Recorded: 14 May 2004
I don’t actually know much about Cold Spring Harbor—the laboratory as an institution. I really only know them as a center for the meetings. And in that sense this place is unique. I think it’s a tremendous tradition, doubtless built up with a great deal of effort and input from Jim Watson and many others—but a very important and probably a rather visionary development for the laboratories.
Also, of course, beautiful surroundings, which really are very stimulating, I think. There is a great hospitality surrounding this place, which is not shared by other places. And of course you don’t get this when you have a conference in a hotel. You get the hospitality of a hotel, but you don’t get the surrounding, the ambiance, the sheer relaxed academic atmosphere, which pervades the grounds and the conferences, which are here.
Many new things are discussed and discovered as a result of the informal contact, which this place stimulates
David Bentley, molecular biologist and geneticist, is currently Vice President and Chief Scientist of DNA Sequencing at Illumina, Inc., a commercial developer of genetic analysis tools and systems.
Educated at the University of Cambridge (M.A. in biochemistry) and the University of Oxford (Ph.
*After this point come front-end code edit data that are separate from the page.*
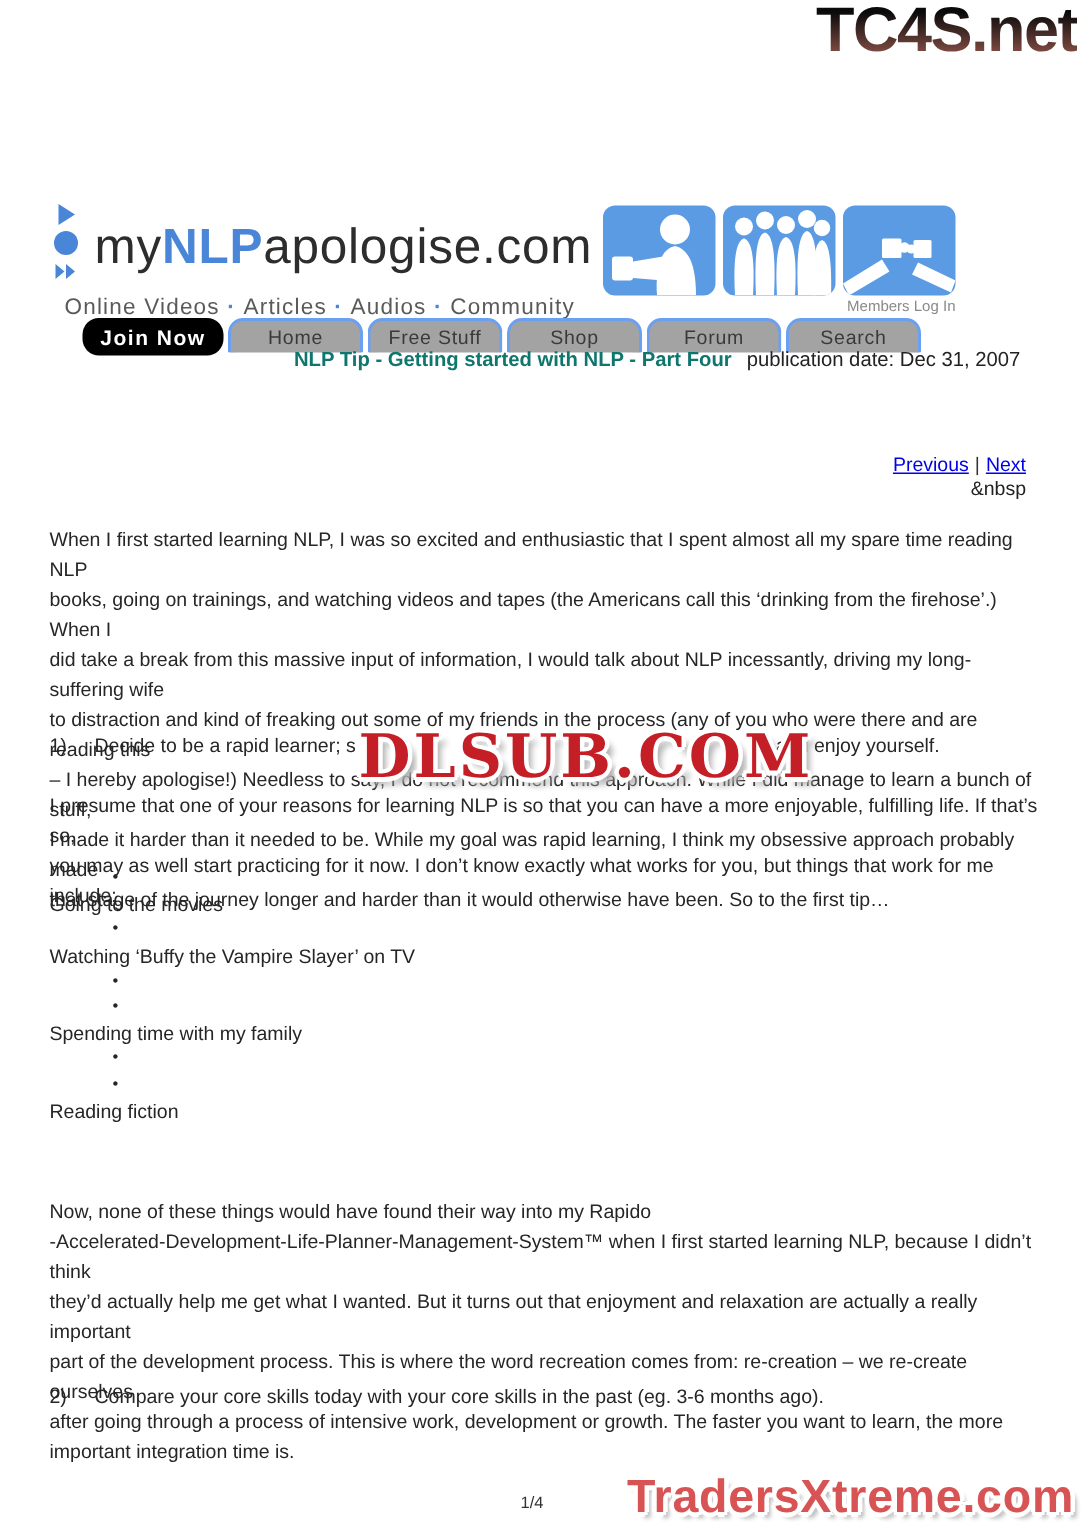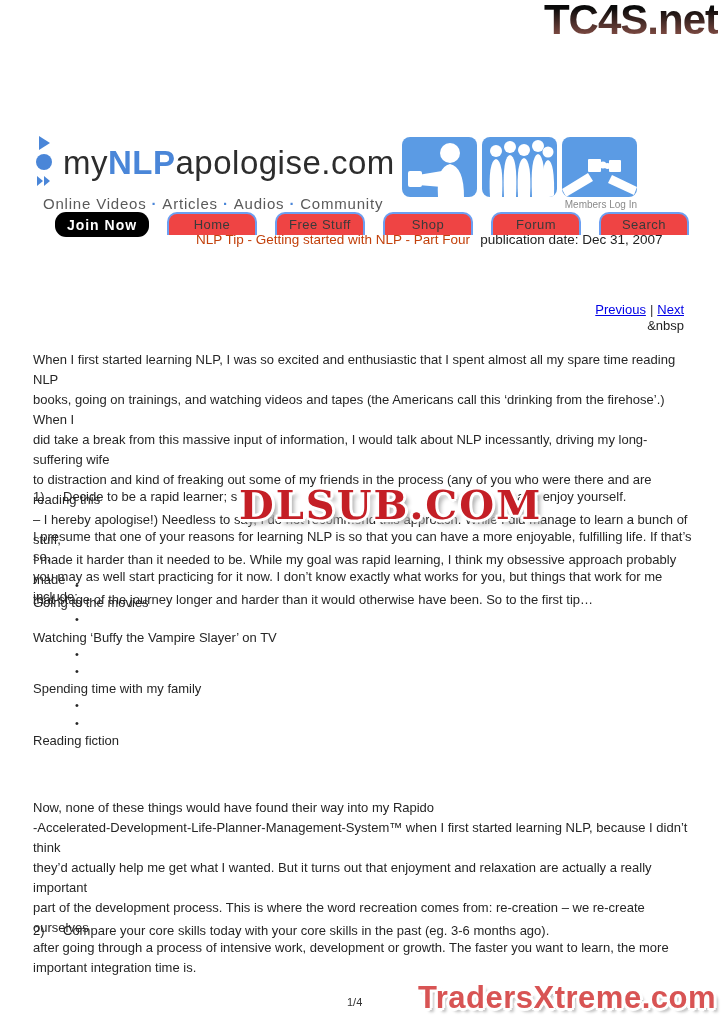--- a/index.html
+++ b/index.html
@@ -40,35 +40,35 @@
   .logo-block { position:absolute; left:33px; top:134px; }
   .logo-row { display:flex; align-items:center; gap:4px; }
   .logo-text { font-size:33px; color:#2d2d2d; letter-spacing:0.5px; white-space:nowrap; }
   .logo-text .nlp { color:#4a86d8; font-weight:bold; }
   .tagline { margin-top:3px; margin-left:10px; font-size:15px; color:#5a5a5a; letter-spacing:0.8px; white-space:nowrap; }
   .tagline .dot { color:#4a86d8; margin:0 5px; font-weight:bold; }
   .tiles { position:absolute; left:402px; top:137px; display:flex; gap:5px; }
   .tile { width:75px; height:60px; background:#5b9be4; border-radius:8px; overflow:hidden; }
   .members { position:absolute; top:199px; left:402px; width:235px; text-align:right; font-size:10px; color:#8a8a8a; }
   
-  .nav { position:absolute; left:55px; top:212px; display:flex; gap:18px; align-items:flex-start; }
+  .nav { position:absolute; left:55px; top:212px; display:flex; gap:3px; align-items:flex-start; }
   .join {
     width:94px; height:25px; background:#000; color:#fff; border-radius:11px;
     font-weight:bold; font-size:14px; letter-spacing:1px;
     display:flex; align-items:center; justify-content:center; cursor:pointer;
   }
   .tab {
-    width:86px; height:21px; background:#ef4444;
+    width:86px; height:21px; background:#a3a3a3;
     border:2px solid #6b9ff2; border-bottom:none; border-radius:10px 10px 0 0;
     color:#3a3a3a; font-size:13px; letter-spacing:0.5px;
     display:flex; align-items:center; justify-content:center; cursor:pointer;
   }
   
   .title-row { position:absolute; left:196px; top:232px; font-size:13.5px; white-space:nowrap; }
-  .title-bold { font-weight:normal; color:#c2410c; }
+  .title-bold { font-weight:bold; color:#0f766e; }
   .pub-date { margin-left:10px; color:#222; }
   .pn-row { position:absolute; top:302px; right:40px; font-size:13px; white-space:nowrap; }
   .link { color:#0000e6; text-decoration:underline; cursor:pointer; }
   .pn-sep { color:#333; margin:0 4px; }
   .nbsp-row { position:absolute; top:318px; right:40px; font-size:13px; color:#222; }
   
   .body-text {
     position:absolute; left:33px; width:662px;
     font-size:13px; line-height:20px; color:#262626; white-space:pre-line;
   }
D.), Dr. Bentley was a postdoctoral fellow, lecturer, and senior lecturer at Guy's and St. Thomas's Hospital in London from 1991 to 1993 where he studied mutations that cause genetic diseases, and a Senior Lecturer in the Division of Medical & Molecular Genetics at the University of London.
In 1993 he was brought to Sanger Centre (now known as Wellcome Trust Sanger Institute) as a founding member and head of human genetics by his mentor, John Sulston. Dr. Bentley led Sanger in their major contributions to the Human Genome Project, The Single Nucleotide Polymorphisms (SNP) Consortium, and the International Haplotype Mapping (HapMap) Project. Dr. Bentley left Wellcome in 1985 to join commercial sequencer, Solexa, Inc., as Chief Scientist where he was responsible for the Company’s DNA sequencing applications development and projects. Solexa was acquired by Illumina in 2007.